The wonderful appeal of virtue theory (ethics) is that it has no certitudes, no calculus diviners, no intermediaries who decide in others' stead, on the arrogance that they lack the proper nuances and calculations that should obtain if the consequences are all that matter in a rational calculation. Because, the consequences alone are yet another reductionism that again leads to some arbitrary "good" that is maximized by some arbitrary "calculus" according to a "maxim" that is so ambiguous that even Hitler could use it, as did Stalin, as did Pol Pot, Mao. Even Lyndon's Great Society thought he had it all calculated.

But then look who the Special Pleaders are: The very utilitarians who decry "vulgar" utilitarianism (not unlike the Marxists who decried "vulgar" Marxism). In the public's mind, it's ALL VULGAR, special pleadings and all. Why? Because at their roots, they all prize the abstract rather than first biological law of Darwin: Diversity. Not that they're Social Darwinists, as Lysenko himself proved, but they answer to a "higher" call, as did Stephen Jay Gould and Richard Lewontin in assailing their fellow Harvard biologist E. O. Wilson for his fidelity to the truth of human diversity, which as Marxists first, and as biologists second, Gould and Lewontin could not "permit," since human perfectability denied is Darwin's adaptionism affirmed. The "truth" of Wilson's defense of adaptationism finally prevailed, despite Gould's and Lewontin's "orthodox" Marxism. Another rationalist wrong?

In summary, hyper-rationalism is not a "human" quality. It, too, is a perversion of human diversity, no less than Spencer's Social Darwinism, the Harvard Marxists' orthodoxy, and whoever else hails or espouses otherwise. If humans are by nature diverse, then they'll never "fit" some hyper-rationalist's scheme of the "truth," of a "calculus," of a "rational animal," because, it's all too reductionistic. It may not mean no "means to an end," but it does mean "not by YOUR means alone."

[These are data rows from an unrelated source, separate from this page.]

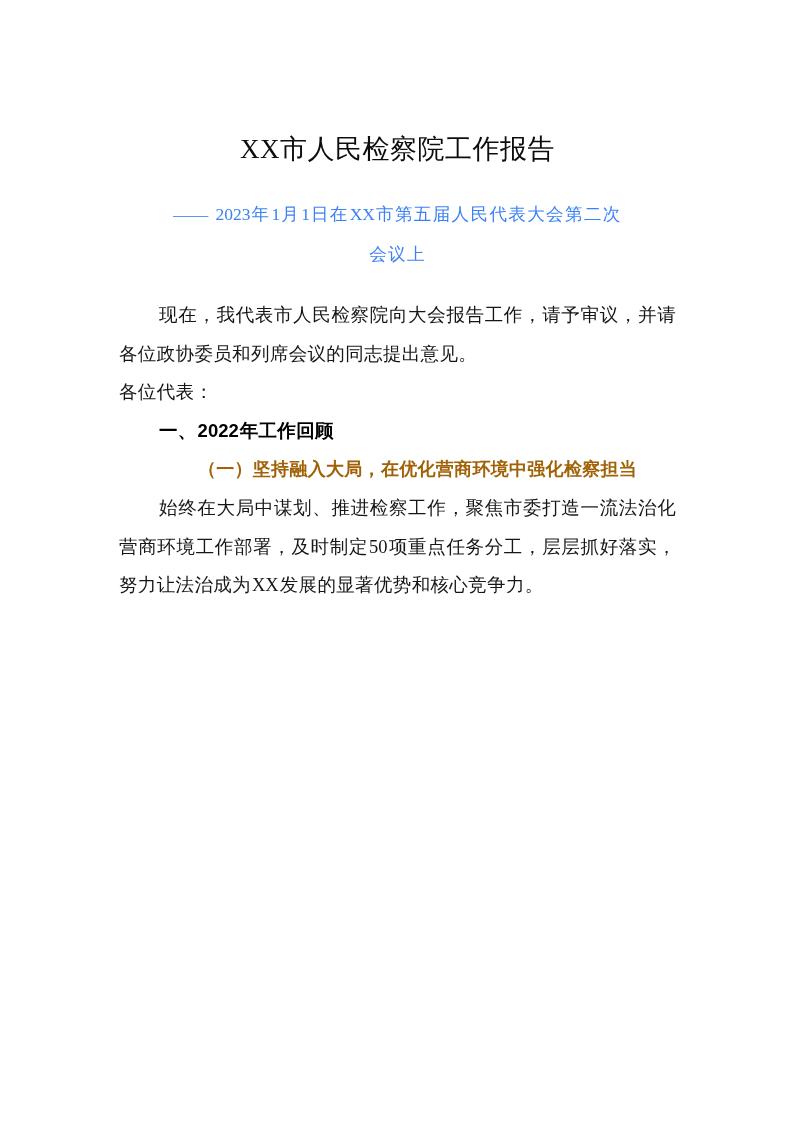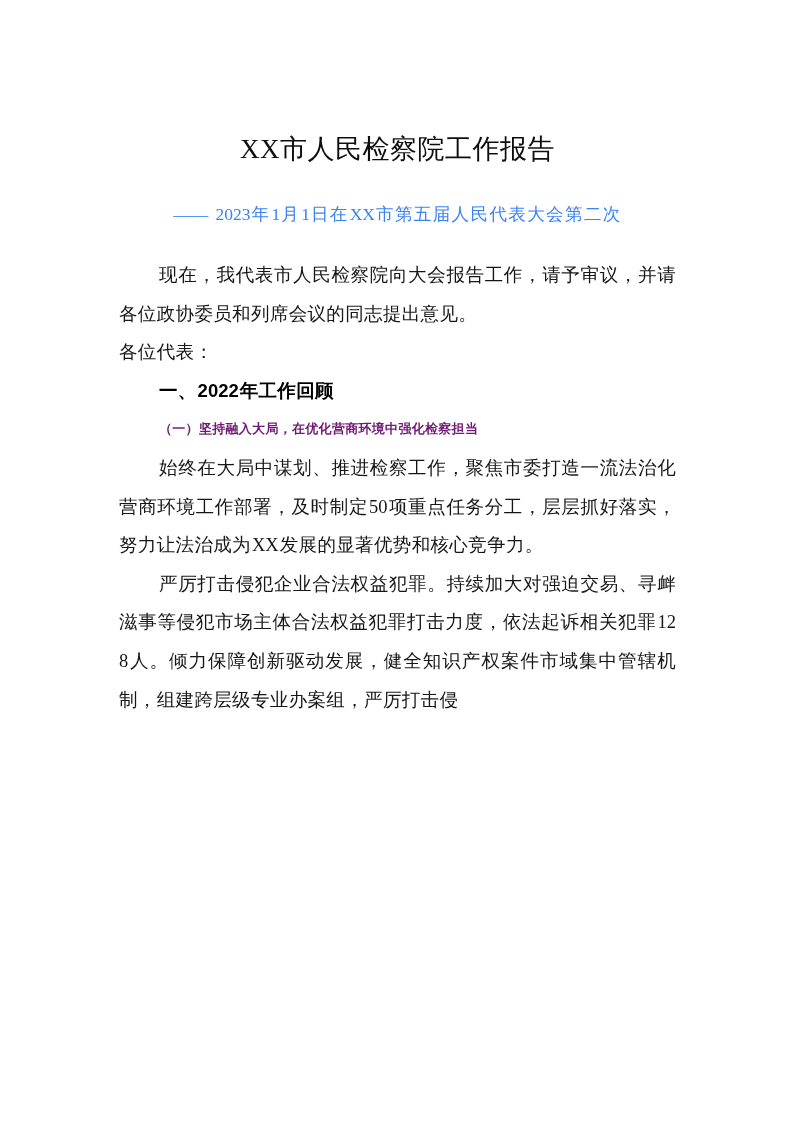"会议上" div { html: none -> <div>会议上</div> }
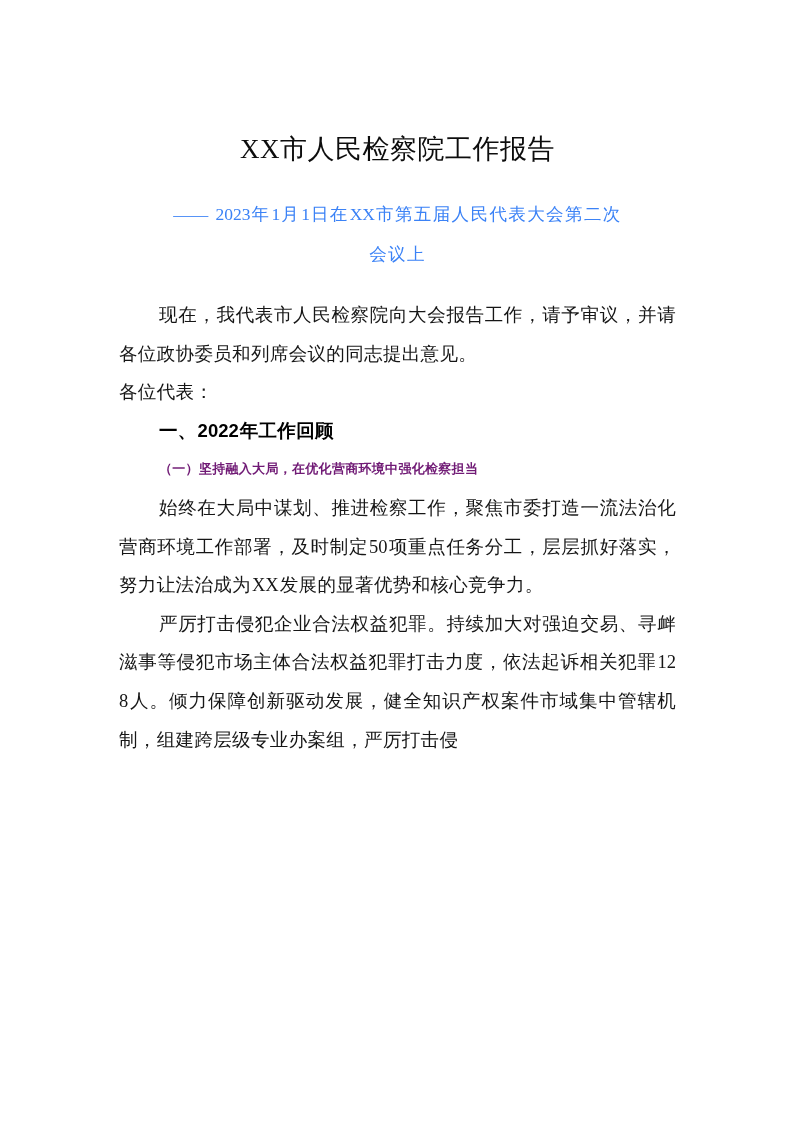"（一）坚持融入大局，在优化营商环境中强化检察担当" p.heading-2 { color: #701a75 -> #a16207; font-size: 13px -> 18px; text-align: left -> center }
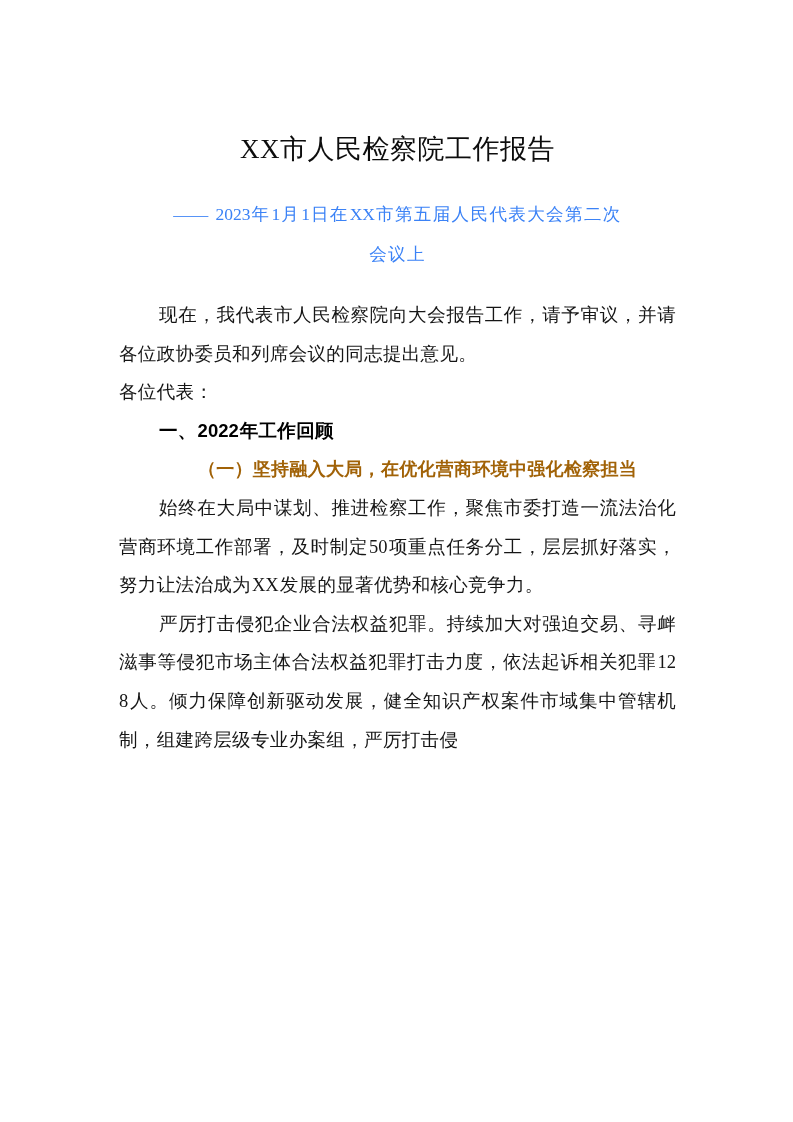"严厉打击侵犯企业合法权益犯罪。持续加大对强迫交易、寻衅滋事等侵犯市场主体合法权益" p.para { html: <p>严厉打击侵犯企业合法权益犯罪。持续加大对强迫交易、寻衅滋事等侵犯市场主体合法权益犯罪打击力度，依法起诉相关犯罪<span>128</span>人。倾力保障创新驱动发展，健全知识产权案件市域集中管辖机制，组建跨层级专业办案组，严厉打击侵</p> -> none }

If "efficiency" (utility) were itself a self-sufficient raison d'etre, as former-Federal Reserve Chief Alan Greenspan claims, then the economists have joined the reductonist's bandwagon of utilitarians and the Bush Administration. Utility is neither sufficient nor necessary, where human diversity is concerned. Therein your predecessors like Williams and Scheffler glimpsed a "truth" that denialists are wont to insist they "know better." Many of us DOUBT it seriously.

If utility and consequences matter most, then humans don't. Because diversity is not only a biological norm, it is also normative. Not that facts beget values, but values that deny the facts have no value.

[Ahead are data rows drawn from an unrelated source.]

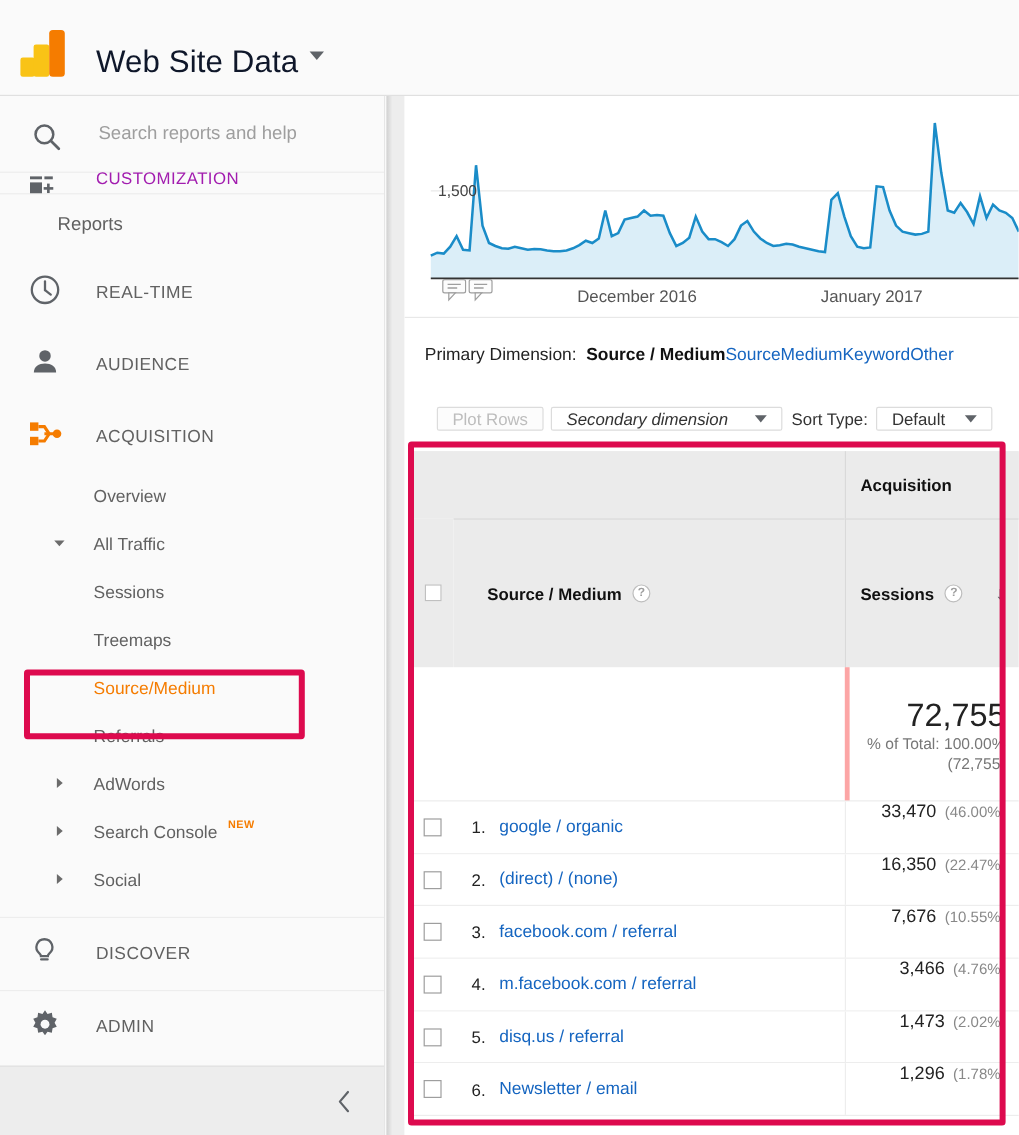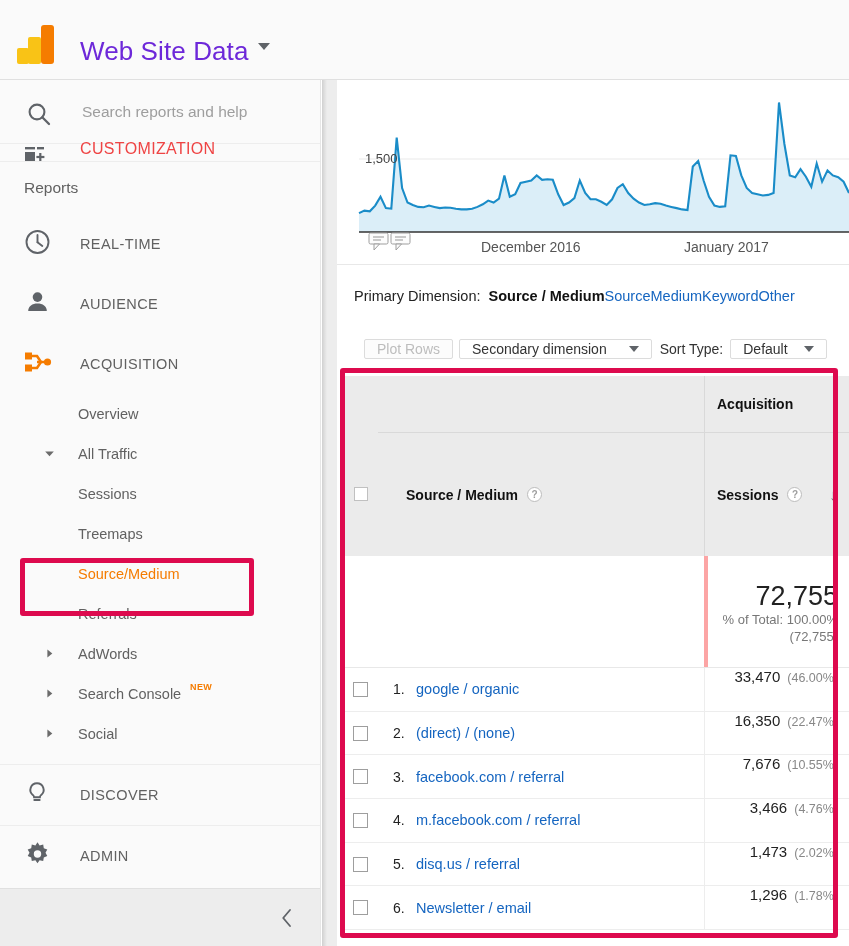"Web Site Data" #app-title { color: #6d28d9 -> #0f172a }
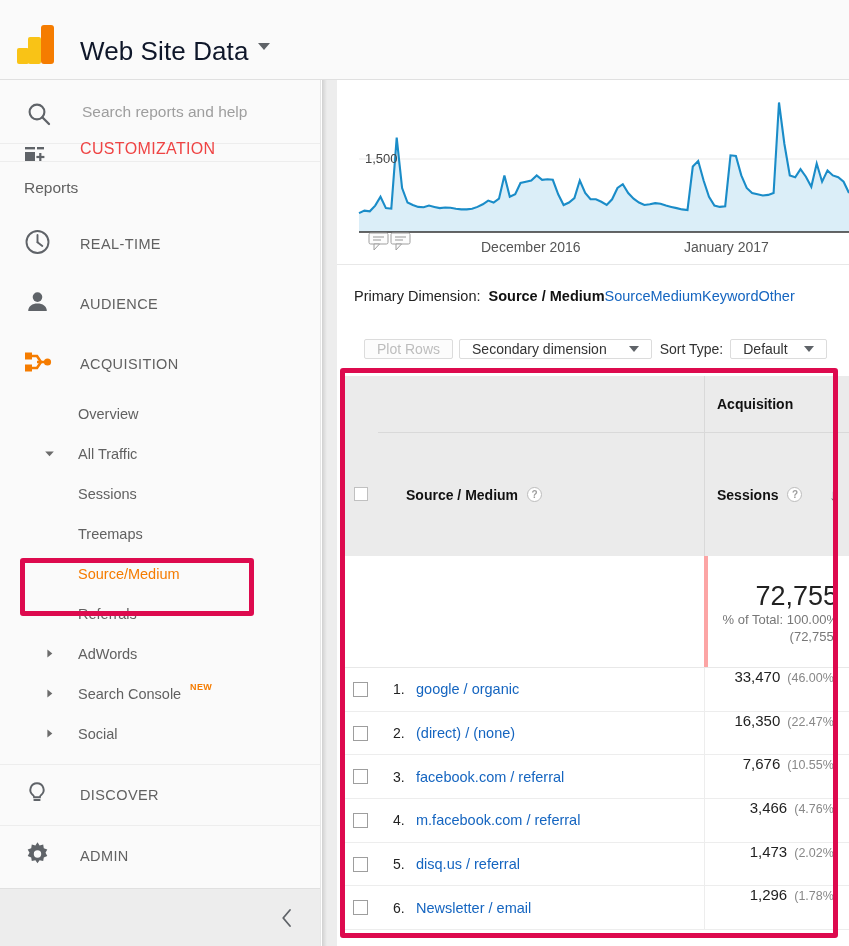"CUSTOMIZATION" .nav-section .lbl { color: #ef4444 -> #a21caf; font-size: 16px -> 14px }
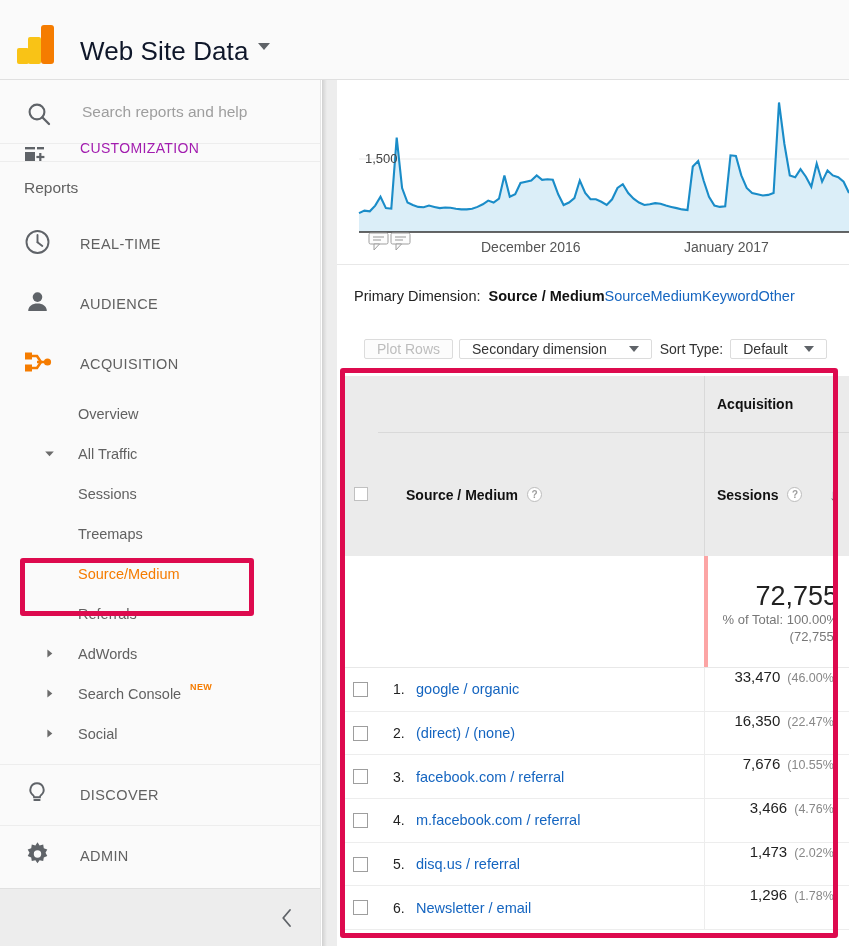"Reports" .reports-label { margin-left: none -> 24px }
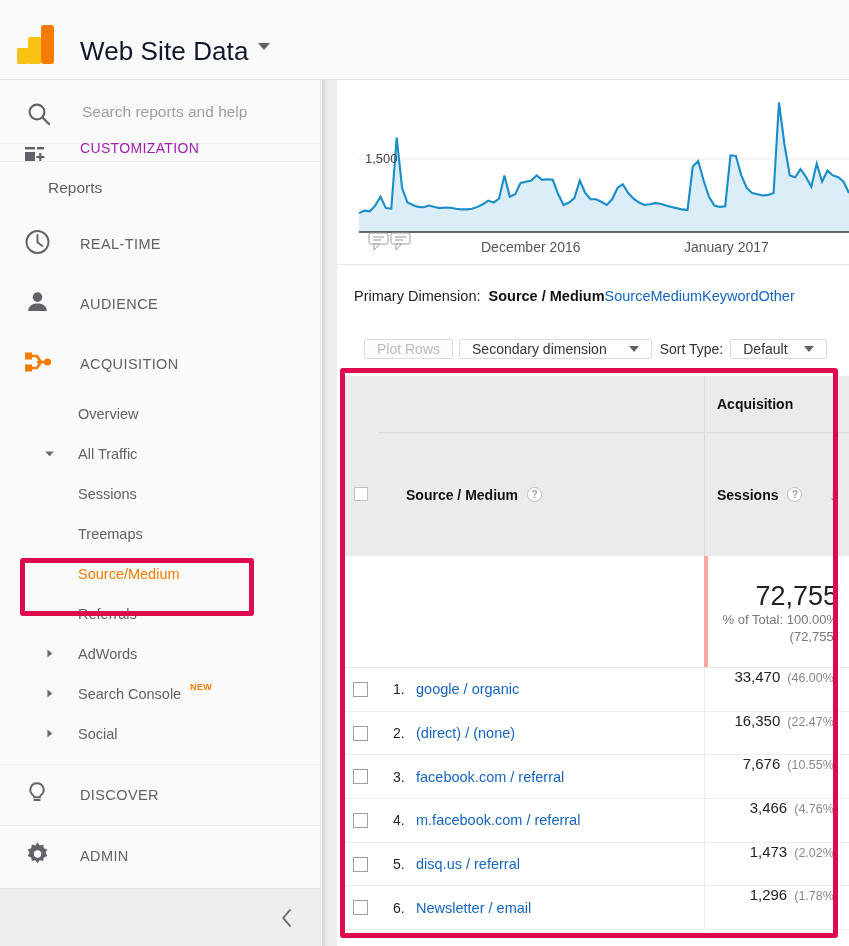"Secondary dimension" #btn-secondary { font-style: none -> italic }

Interesting and provocative.

6:30 PM  
Anonymous Anonymous said...

"Now given that Williams believes that there is not much in the way of moral criticism that we are justified in leveling at individuals and societies of the past, he would likely simply deny that we can say that a slaveowner in the early 1800's was morally obligated to give up her slaves."

Well if you consider Williams' view on cultural relativism (for example in the article "the truth in relativism") it might as well be that we can't appraise the system of beliefs of the slaveowner and therefore can't say that he was morally obligated (it being a notional confrontation).
Anyway, this doesn't disturb what you where writing in any way.